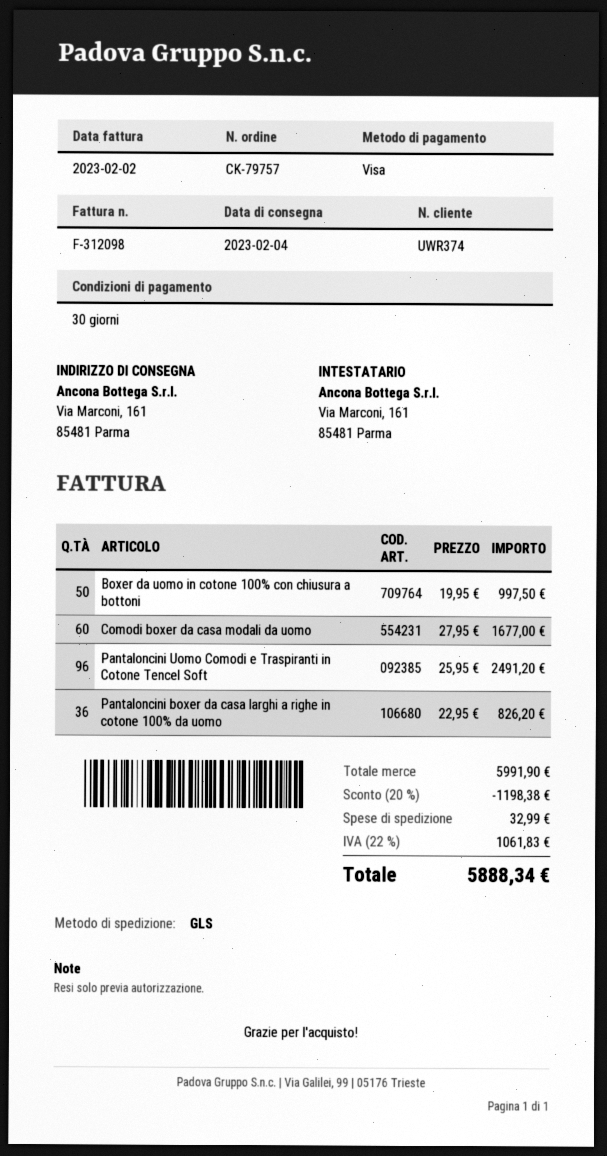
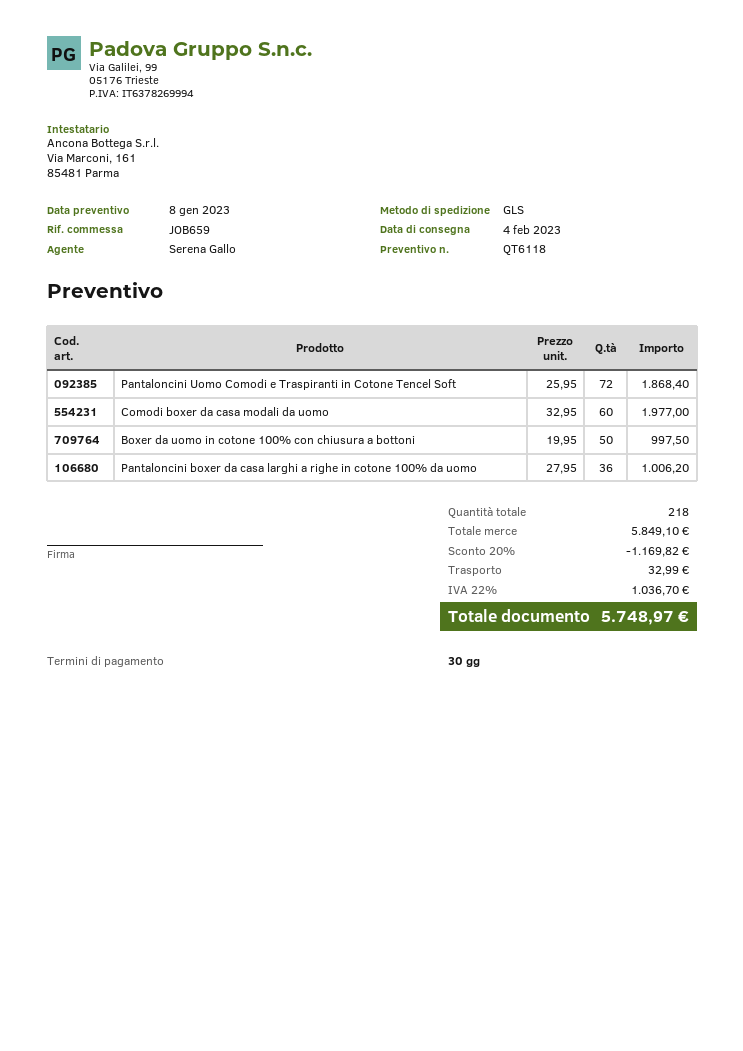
Comodi boxer da casa modali da uomo: 60 x 27.95 = 1677.00 -> 60 x 32.95 = 1977.00
Pantaloncini Uomo Comodi e Traspiranti in Cotone Tencel Soft: 96 x 25.95 = 2491.20 -> 72 x 25.95 = 1868.40
Pantaloncini boxer da casa larghi a righe in cotone 100% da uomo: 36 x 22.95 = 826.20 -> 36 x 27.95 = 1006.20
subtotal: 5991.90 -> 5849.10
discount: 20% = 1198.38 -> 20% = 1169.82
tax: 22% = 1061.83 -> 22% = 1036.70
total: 5888.34 -> 5748.97

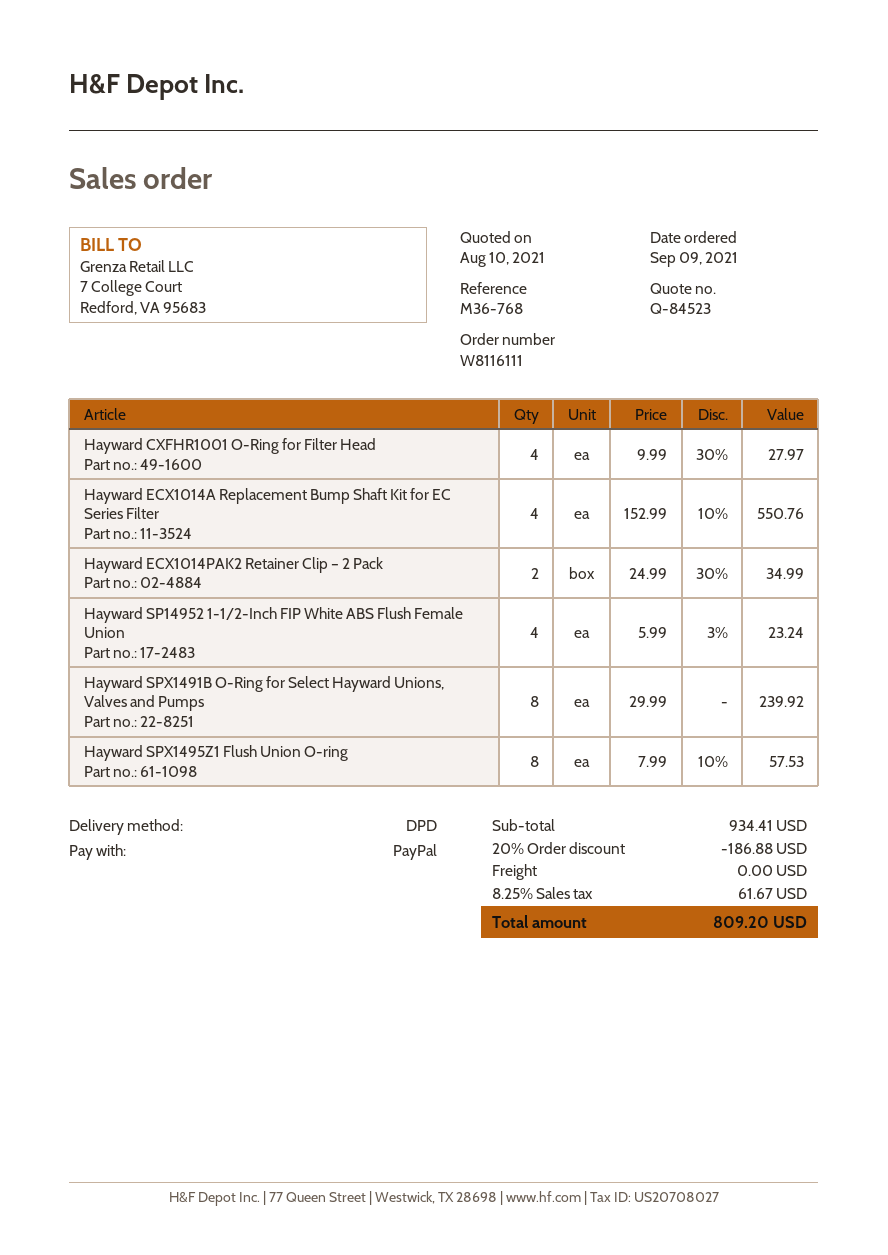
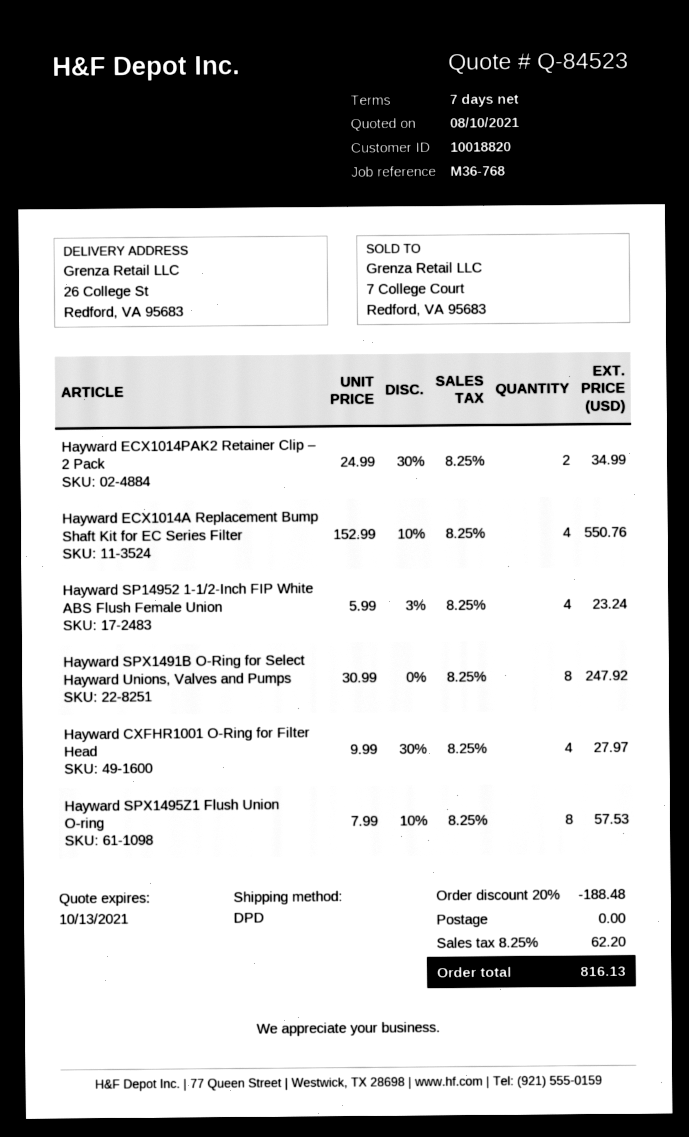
Hayward SPX1491B O-Ring for Select Hayward Unions, Valves and Pumps: 8 x 29.99 = 239.92 -> 8 x 30.99 = 247.92
discount: 20% = 186.88 -> 20% = 188.48
tax: 8.25% = 61.67 -> 8.25% = 62.20
total: 809.20 -> 816.13

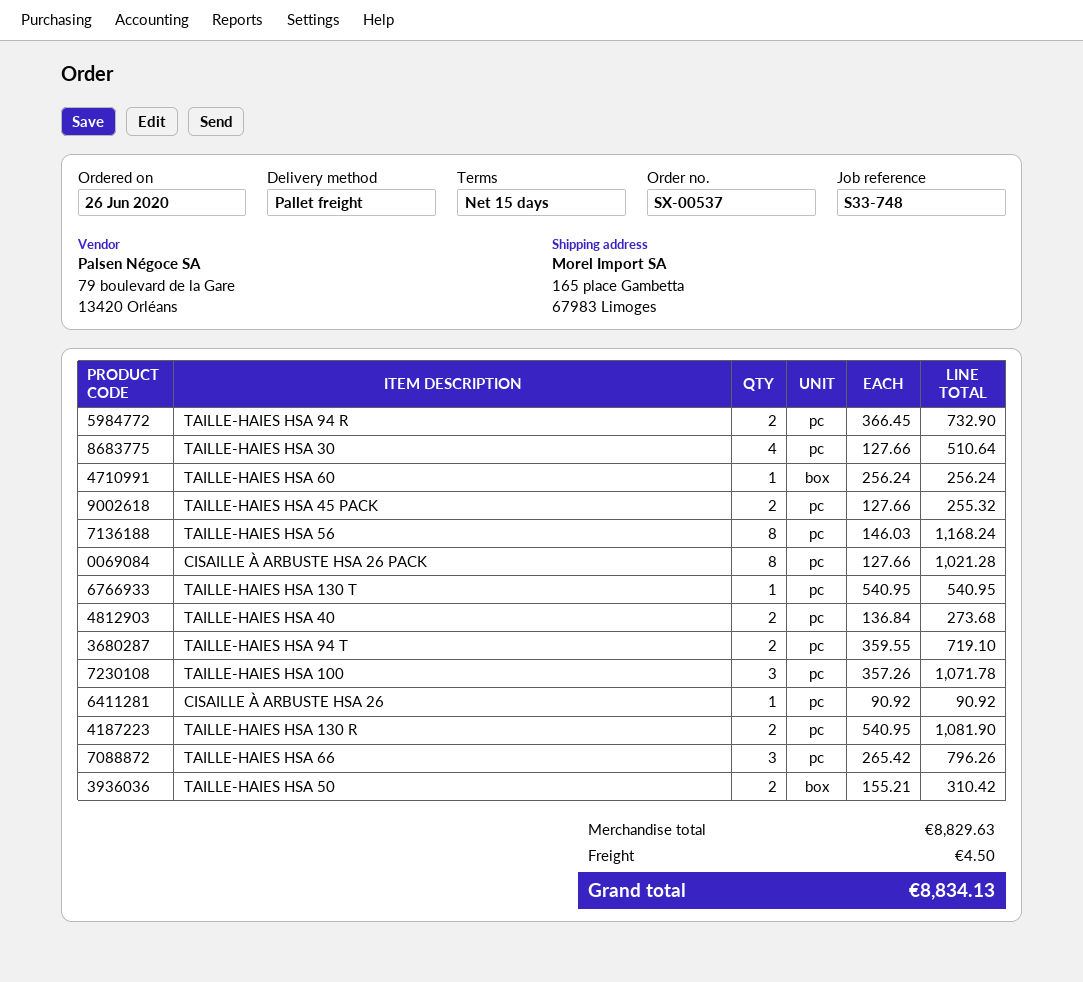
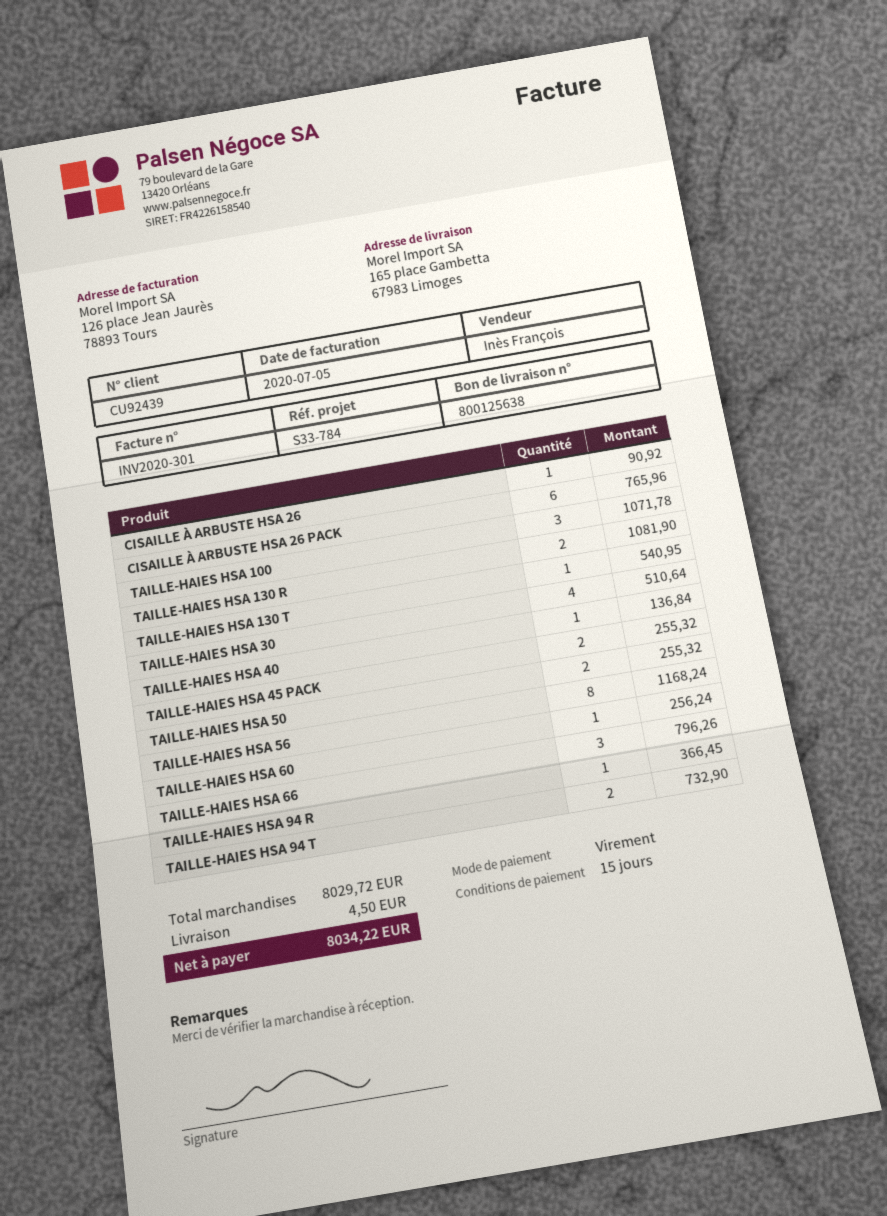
reference: S33-748 -> S33-784
TAILLE-HAIES HSA 94 R: 2 for 732.90 -> 1 for 366.45
CISAILLE À ARBUSTE HSA 26 PACK: 8 for 1021.28 -> 6 for 765.96
TAILLE-HAIES HSA 40: 2 for 273.68 -> 1 for 136.84
TAILLE-HAIES HSA 94 T: 2 for 719.10 -> 2 for 732.90
TAILLE-HAIES HSA 50: 2 for 310.42 -> 2 for 255.32
subtotal: 8829.63 -> 8029.72
total: 8834.13 -> 8034.22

[ABOUT THIS EXERCISE] Could you print the listing above word for word, without its pictures?

[REPLY]
Comodi boxer da casa modali da uomo: 60 x 27.95 = 1677.00 -> 60 x 32.95 = 1977.00
Pantaloncini Uomo Comodi e Traspiranti in Cotone Tencel Soft: 96 x 25.95 = 2491.20 -> 72 x 25.95 = 1868.40
Pantaloncini boxer da casa larghi a righe in cotone 100% da uomo: 36 x 22.95 = 826.20 -> 36 x 27.95 = 1006.20
subtotal: 5991.90 -> 5849.10
discount: 20% = 1198.38 -> 20% = 1169.82
tax: 22% = 1061.83 -> 22% = 1036.70
total: 5888.34 -> 5748.97

Hayward SPX1491B O-Ring for Select Hayward Unions, Valves and Pumps: 8 x 29.99 = 239.92 -> 8 x 30.99 = 247.92
discount: 20% = 186.88 -> 20% = 188.48
tax: 8.25% = 61.67 -> 8.25% = 62.20
total: 809.20 -> 816.13

reference: S33-748 -> S33-784
TAILLE-HAIES HSA 94 R: 2 for 732.90 -> 1 for 366.45
CISAILLE À ARBUSTE HSA 26 PACK: 8 for 1021.28 -> 6 for 765.96
TAILLE-HAIES HSA 40: 2 for 273.68 -> 1 for 136.84
TAILLE-HAIES HSA 94 T: 2 for 719.10 -> 2 for 732.90
TAILLE-HAIES HSA 50: 2 for 310.42 -> 2 for 255.32
subtotal: 8829.63 -> 8029.72
total: 8834.13 -> 8034.22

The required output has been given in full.